La décision de la Cour

Sur la recevabilité de l’action en réparation de l’accident du travail, la Cour confirme le jugement. Quoique relevant que le délai applicable, visé par l’article 72, alinéa 2, de la loi du 10 avril 1971 (contestation d’une décision de guérison sans séquelle), est un délai de forclusion, qui n’est susceptible ni de suspension ni d’interruption, elle retient que l’erreur invincible de droit peut faire obstacle à la déchéance résultant de l’expiration d’un délai prescrit par la loi.

En l’espèce, elle retient l’existence d’une erreur de droit invincible qui a prolongé le délai de recours de la durée indiquée dans le courrier de l’entreprise d’assurances (3 ans à partir du 17 mars 2003).

La Cour s’appuie à cet égard sur les éléments suivants :

  • En vertu de l’article 3 de la Charte de l’assuré social, celui-ci peut interroger l’institution de sécurité sociale sur les faits et le droit applicable, même lorsqu’il est assisté par un avocat.

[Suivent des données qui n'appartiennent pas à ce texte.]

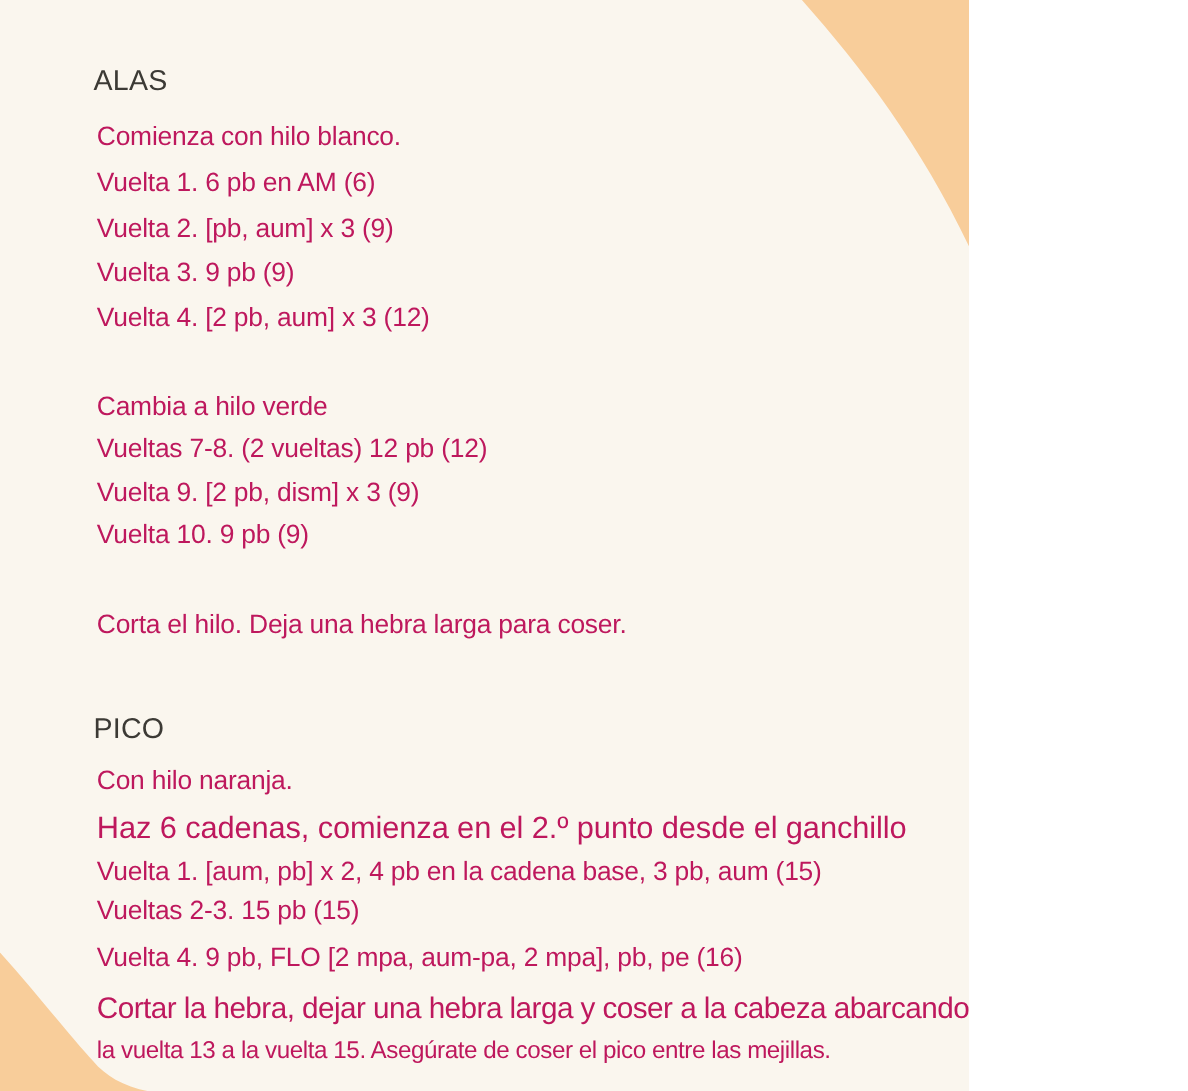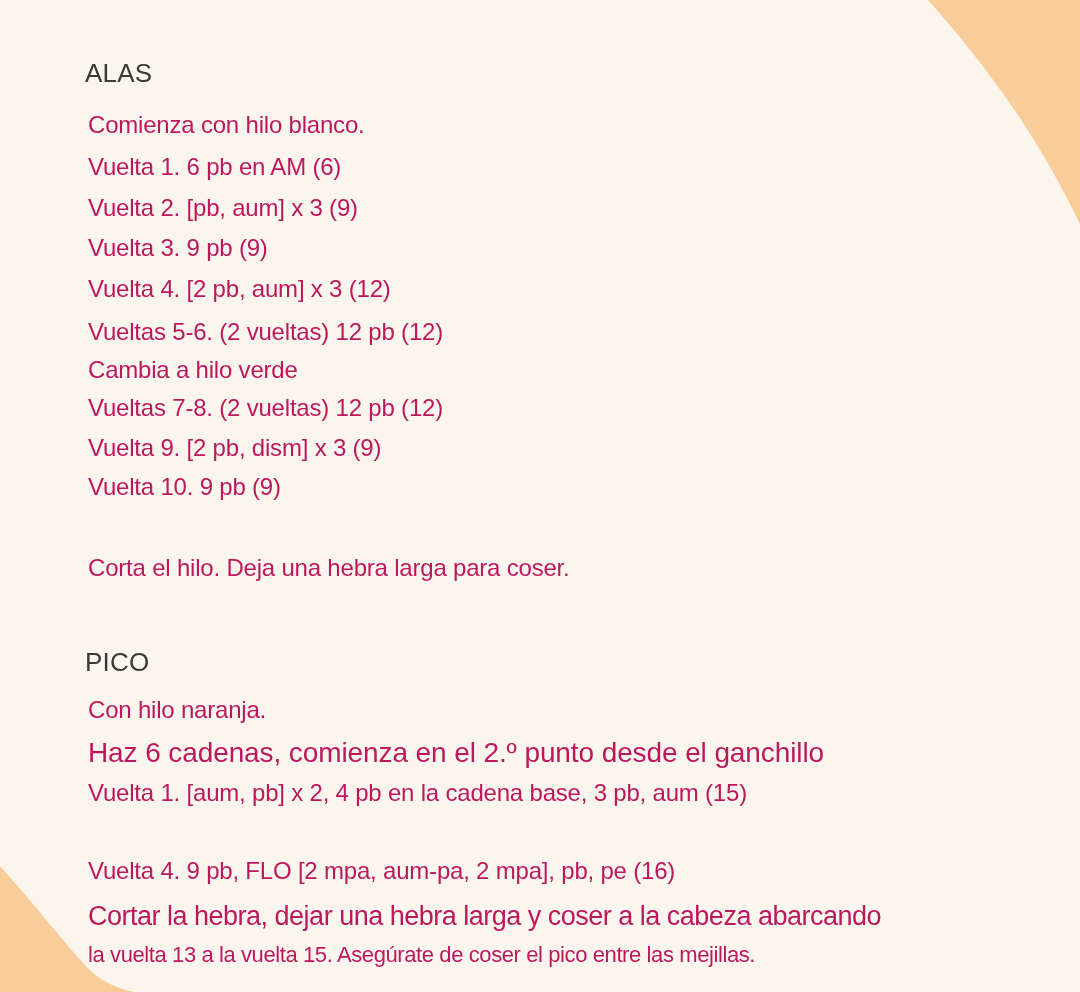--- a/index.html
+++ b/index.html
@@ -1,18 +1,18 @@
 <!DOCTYPE html>
 <html><head>
 <meta charset="utf-8">
 <style>
   html,body{margin:0;padding:0;}
   .page{
     position:relative;
-    width:1080px;
+    width:881px;
     height:992px;
     background:#faf6ee;
     overflow:hidden;
     font-family:"Liberation Sans", sans-serif;
   }
   .corner{position:absolute;pointer-events:none;}
   .corner.top-right{top:0;right:0;}
   .corner.bottom-left{bottom:0;left:0;}
   .line{
     position:absolute;
@@ -51,29 +51,29 @@
     <path d="M0,0 C35,39 62,74 85,99 C95,111 112,122 135,126 L0,126 Z" fill="#f8cd9a"></path>
   </svg>
 
   <h2 class="heading" style="top:58px">ALAS</h2>
 
   <p class="line" style="top:111px">Comienza con hilo blanco.</p>
   <p class="line" style="top:153px">Vuelta 1. 6 pb en AM (6)</p>
   <p class="line" style="top:194px">Vuelta 2. [pb, aum] x 3 (9)</p>
   <p class="line" style="top:234px">Vuelta 3. 9 pb (9)</p>
   <p class="line" style="top:275px">Vuelta 4. [2 pb, aum] x 3 (12)</p>
-  <p class="line" style="top:318px">Vueltas 5-6. (2 vueltas) 12 pb (12)</p>
   <p class="line" style="top:356px">Cambia a hilo verde</p>
   <p class="line" style="top:394px">Vueltas 7-8. (2 vueltas) 12 pb (12)</p>
   <p class="line" style="top:434px">Vuelta 9. [2 pb, dism] x 3 (9)</p>
   <p class="line" style="top:473px">Vuelta 10. 9 pb (9)</p>
   <p class="line" style="top:554px">Corta el hilo. Deja una hebra larga para coser.</p>
 
   <h2 class="heading" style="top:647px">PICO</h2>
 
   <p class="line" style="top:696px">Con hilo naranja.</p>
   <p class="line sm" style="top:737px">Haz 6 cadenas, comienza en el 2.º punto desde el ganchillo</p>
   <p class="line" style="top:779px">Vuelta 1. [aum, pb] x 2, 4 pb en la cadena base, 3 pb, aum (15)</p>
+  <p class="line" style="top:814px">Vueltas 2-3. 15 pb (15)</p>
   <p class="line" style="top:857px">Vuelta 4. 9 pb, FLO [2 mpa, aum-pa, 2 mpa], pb, pe (16)</p>
   <p class="line lg" style="top:901px">Cortar la hebra, dejar una hebra larga y coser a la cabeza abarcando</p>
   <p class="line smw" style="top:942px">la vuelta 13 a la vuelta 15. Asegúrate de coser el pico entre las mejillas.</p>
 
 </div>
 
 </body></html>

En l’espèce, l’entreprise d’assurances a manqué à son obligation d’information, notamment en énonçant que le délai de recours avait été interrompu par sa lettre du 17 mars 2003 ;
  • Monsieur B. a agi comme toute personne raisonnable et prudente, s’informant auprès de personnes compétentes, étant d’une part son avocat et, d’autre part, l’institution elle-même (par l’intermédiaire de son avocat), soit une personne qualifiée. Pour la Cour, on ne peut exiger qu’il consulte encore une troisième autorité pour apprécier ses droits tandis qu’il n’était pas, vu la complexité de la question et sa non spécialisation, en mesure d’apprécier le caractère inexact des informations communiquées.

La Cour désigne en conséquence un médecin expert afin de trancher la controverse médicale (existence ou non de séquelles indemnisables).

Sur l’appel du FMP, la Cour estime que, si l’accident n’a pas provoqué la maladie, la cause de celle-ci est l’exposition au risque, qui a été reconnue par le Fonds (tant sur le plan technique que médical).

La mission d’expertise invite l’expert à se prononcer tout d’abord sur la question de savoir si tout lien de causalité peut être exclu entre la lésion – maladie de la peau provoquée par des allergies à certaines substances dont les acrylates – et l’événement soudain du 19 janvier 2000 (s’être brûlé la cuisse).

En cas de réponse négative (si le lien causal n’est pas exclu), il est chargé de la mission classique en matière d’accidents du travail. En cas de réponse positive (le lien causal est exclu), la mission porte sur les conséquences de la maladie professionnelle.

Intérêt de la décision

Les considérations réservées par l’arrêt à la question de la recevabilité de l’action en contestation d’une décision de guérison sans séquelle introduite après l’échéance du délai de 3 ans sont très intéressantes et susceptibles d’être appliquées à d’autres cas, ce type d’erreur étant malheureusement fréquent.

Il en va de même de la manière dont la Cour a tranché la question du concours entre la réparation accident du travail et celle de la maladie professionnelle (cette dernière intervenant à titre résiduel).